Records provided ->
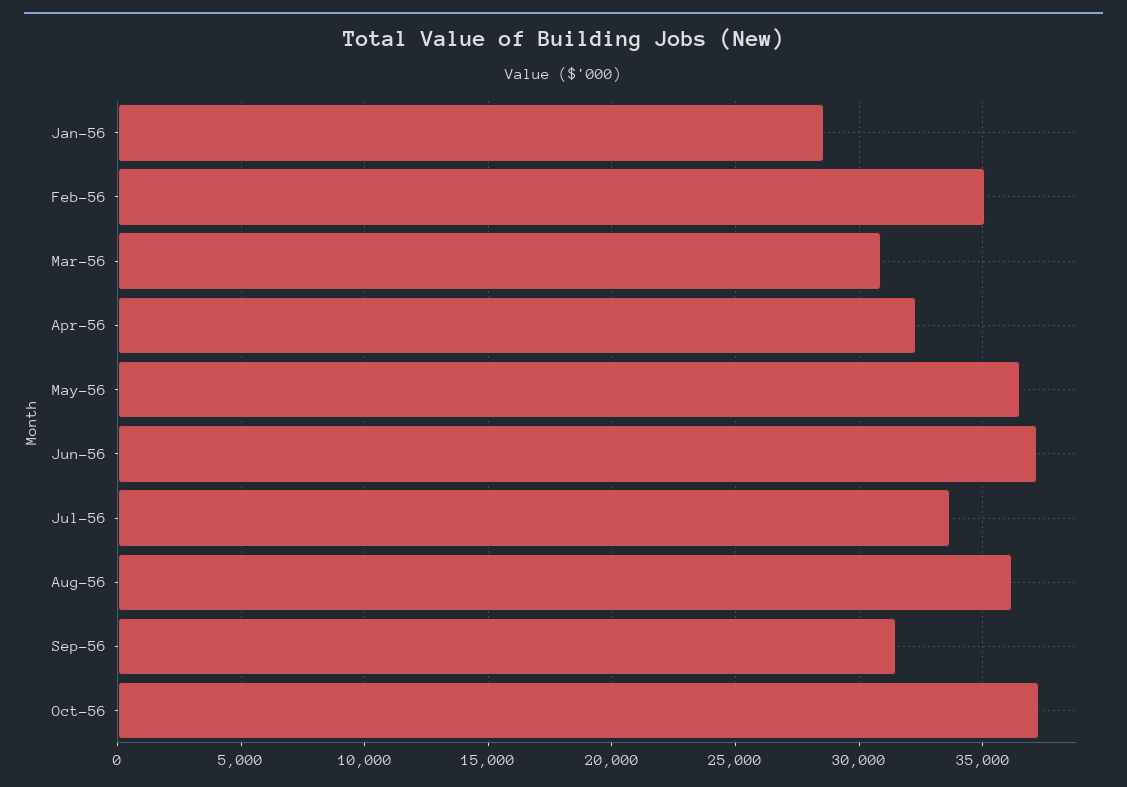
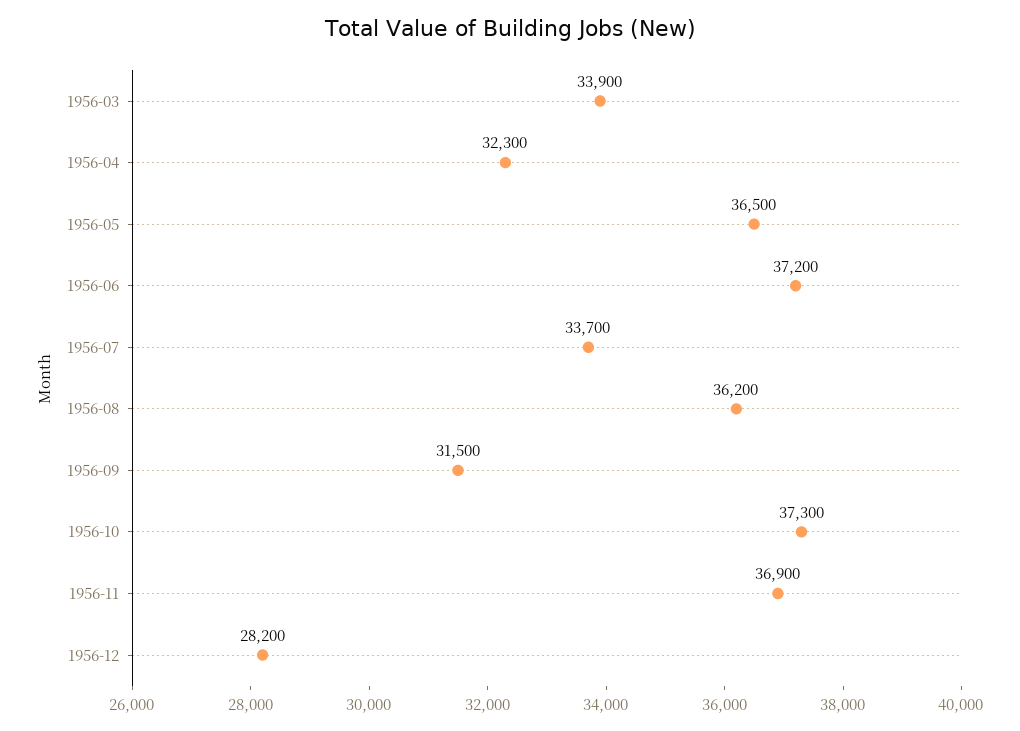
Jan-56: 28500 -> none
Feb-56: 35000 -> none
Mar-56: 31000 -> 33900
1956-11: none -> 36900
1956-12: none -> 28200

How to complete this task -> All lines from the one with "Mar-56: 31000 -> 33900" onward to the end of the records above should be repeated exactly, and only those lines.

Written solution ->
Mar-56: 31000 -> 33900
1956-11: none -> 36900
1956-12: none -> 28200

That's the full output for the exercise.